In this work, we investigate the algorithmic aspects of two natural extensions of hereditary classes: the edge-apex class and the edge-add class, recently introduced by Singh and Sivaraman. These are defined as the graph classes obtained by at most one edge deletion or one non-edge addition, respectively, from a hereditary class $\mathcal{G}$. Building on earlier results showing that both classes remain hereditary and admit finite forbidden induced subgraph characterizations whenever $\mathcal{G}$ does, we focus on the Weighted Maximum Clique Problem (WMCP) and the Weighted Maximum Independent Set Problem (WMISP). We first present algorithms for WMCP and WMISP on both the edge-apex and edge-add classes of hereditary graph classes. Extending this framework, we introduce the notion of the $\mathcal{G}$-edge distance of a graph $G$, denoted by $ξ_{\mathcal{G}}(G)$, which quantifies how far $G$ is from the class $\mathcal{G}$ in terms of the minimum number of edge deletions or non-edge additions needed to transform it into a member of $\mathcal{G}$. By parameterizing with respect to this distance, we show that both WMCP and WMISP can be solved in $O^*(2^k)$ time on graphs whose $\mathcal{G}$-edge distance is $k$, provided these problems admit polynomial-time algorithms within the class $\mathcal{G}$. This result extends earlier algorithmic characterizations of the single edge-apex and edge-add classes to the more general setting of $k$-edge-distant graphs. By combining our general results with known properties of transitive graphs, we show that WMCP and WMISP can be solved in $O^*(2^k)$ time for graphs with transitive-edge distance $k$.

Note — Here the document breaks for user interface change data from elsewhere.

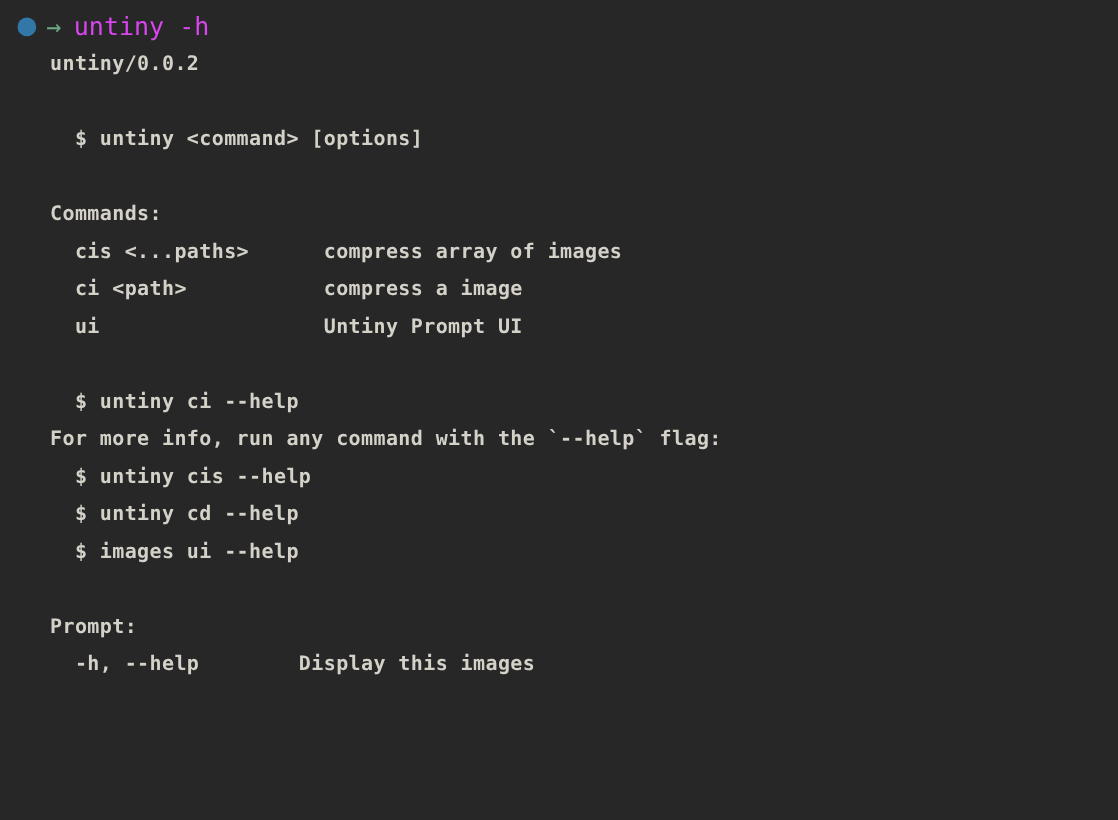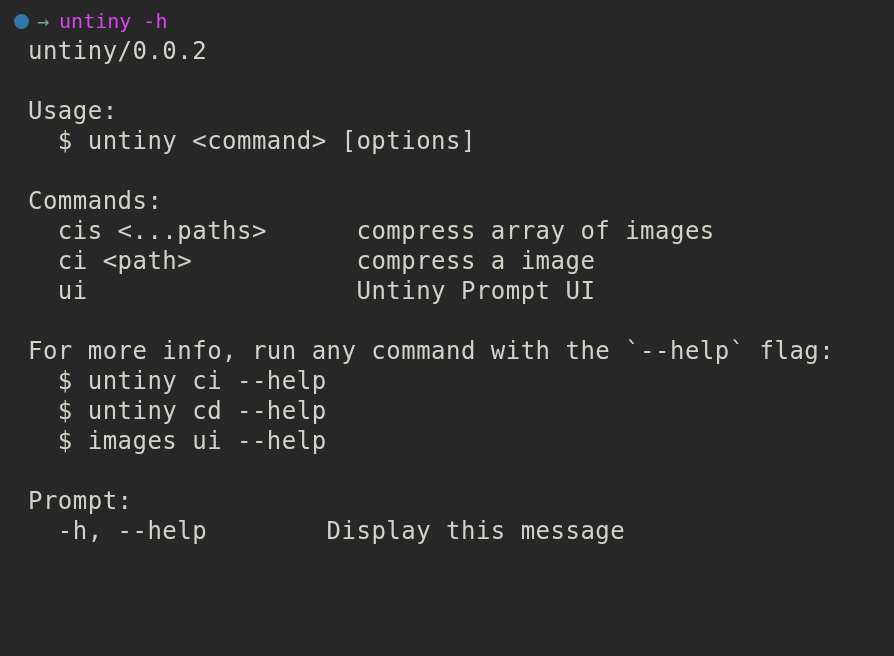--- a/index.html
+++ b/index.html
@@ -35,11 +35,12 @@
   .line {
     height: 30px;
     white-space: pre;
-    padding-left: 28px;
+    padding-left: 40px;
     box-sizing: border-box;
-    font-size: 24px;
+    font-size: 16px;
     line-height: 30px;
     letter-spacing: 0.02em;
+    font-weight: bold;
   }
   .line.blank {
     height: 30px;

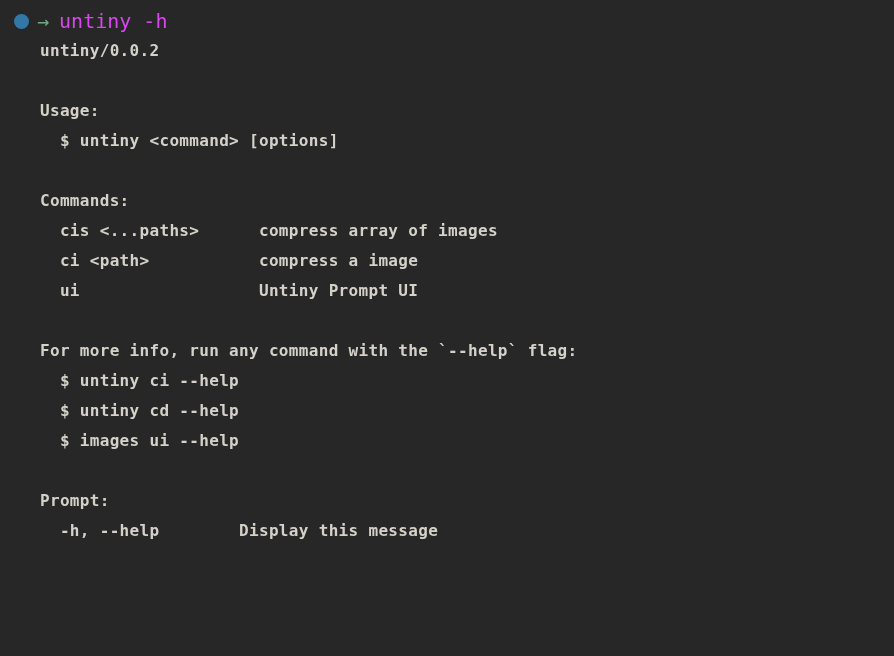--- a/index.html
+++ b/index.html
@@ -109,7 +109,6 @@
 
     <div class="line blank"></div>
 
-    <div class="line">Usage:</div>
     <div class="line">  $ untiny &lt;command&gt; [options]</div>
 
     <div class="line blank"></div>

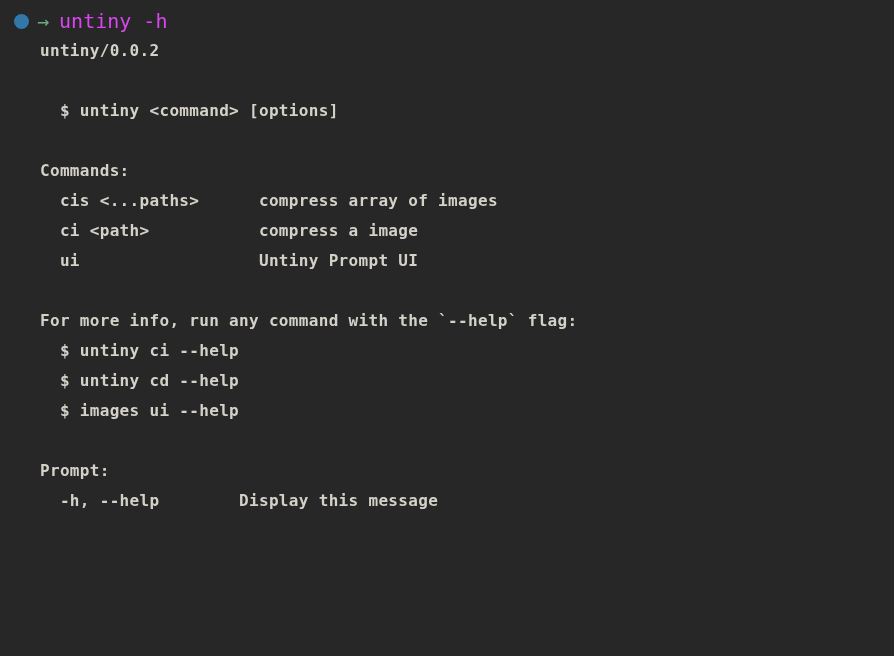--- a/index.html
+++ b/index.html
@@ -120,8 +120,8 @@
 
     <div class="line blank"></div>
 
+    <div class="line">  $ untiny ci --help</div>
     <div class="line">For more info, run any command with the `--help` flag:</div>
-    <div class="line">  $ untiny ci --help</div>
     <div class="line">  $ untiny cd --help</div>
     <div class="line">  $ images ui --help</div>
 

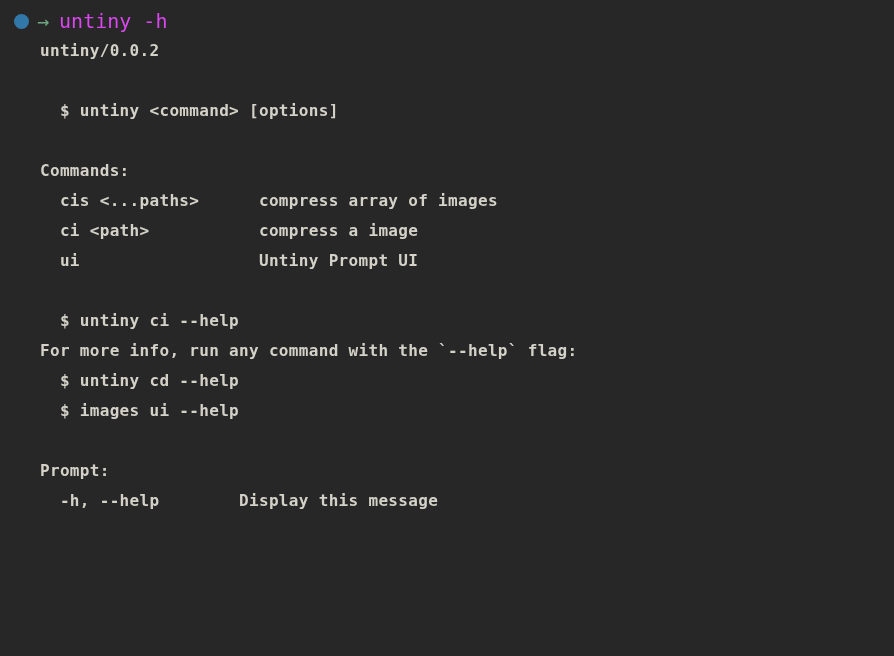--- a/index.html
+++ b/index.html
@@ -122,6 +122,7 @@
 
     <div class="line">  $ untiny ci --help</div>
     <div class="line">For more info, run any command with the `--help` flag:</div>
+    <div class="line">  $ untiny cis --help</div>
     <div class="line">  $ untiny cd --help</div>
     <div class="line">  $ images ui --help</div>
 

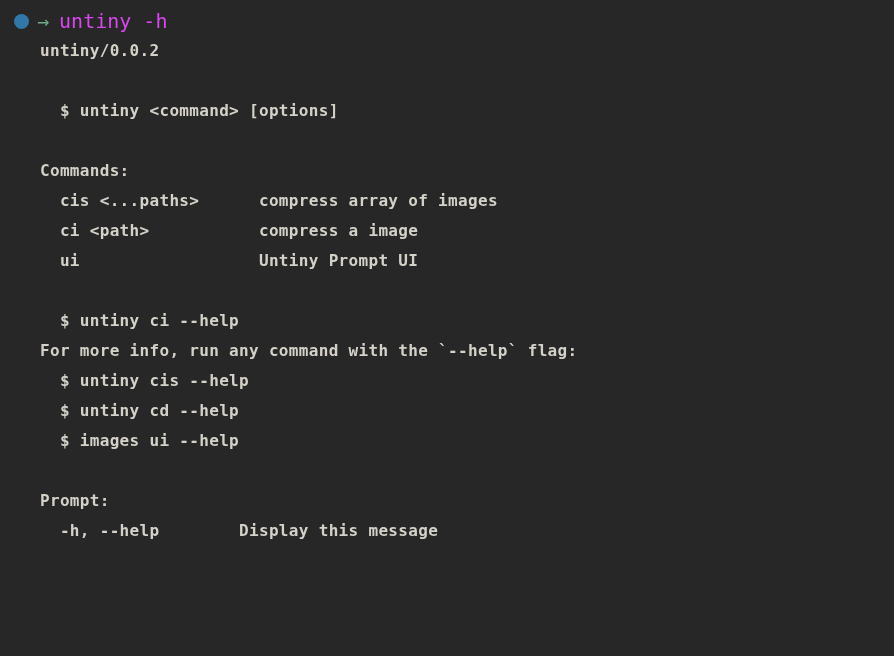--- a/index.html
+++ b/index.html
@@ -129,7 +129,7 @@
     <div class="line blank"></div>
 
     <div class="line">Prompt:</div>
-    <div class="line"><span>  -h, --help        </span><span>Display this message</span></div>
+    <div class="line"><span>  -h, --help        </span><span>Display this images</span></div>
 
   </div>
 </div>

翻译：本文研究两类自然遗传图类扩展的算法性质：即由Singh与Sivaraman近期引入的边缘顶点类与边缘添加类。这两类图分别定义为从遗传类$\mathcal{G}$中通过至多一次边删除或一次非边添加操作所获得的图类。基于前期结果（表明只要$\mathcal{G}$具有有限禁止诱导子图刻画，则这两类图仍保持遗传性且同样具有有限禁止诱导子图刻画），我们重点研究加权最大团问题（WMCP）与加权最大独立集问题（WMISP）。首先，我们针对遗传图类的边缘顶点类与边缘添加类，分别给出WMCP与WMISP的算法。在此基础上，我们引入图$G$的$\mathcal{G}$-边距离概念（记为$ξ_{\mathcal{G}}(G)$），该距离量化了$G$与类$\mathcal{G}$的偏离程度，具体定义为将$G\)转换为$\mathcal{G}$中成员所需的最小边删除或非边添加操作次数。通过以该距离为参数化变量，我们证明：若WMCP与WMISP在$\mathcal{G}$类内存在多项式时间算法，则对$\mathcal{G}$-边距离为$k$的图，这两个问题可在$O^*(2^k)$时间内求解。该结果将此前针对单一边缘顶点类与边缘添加类的算法刻画推广至更一般的$k$-边距离图类。最后，结合通用结果与传递图类的已知性质，我们证明：对传递边距离为$k$的图，WMCP与WMISP可在$O^*(2^k)$时间内求解。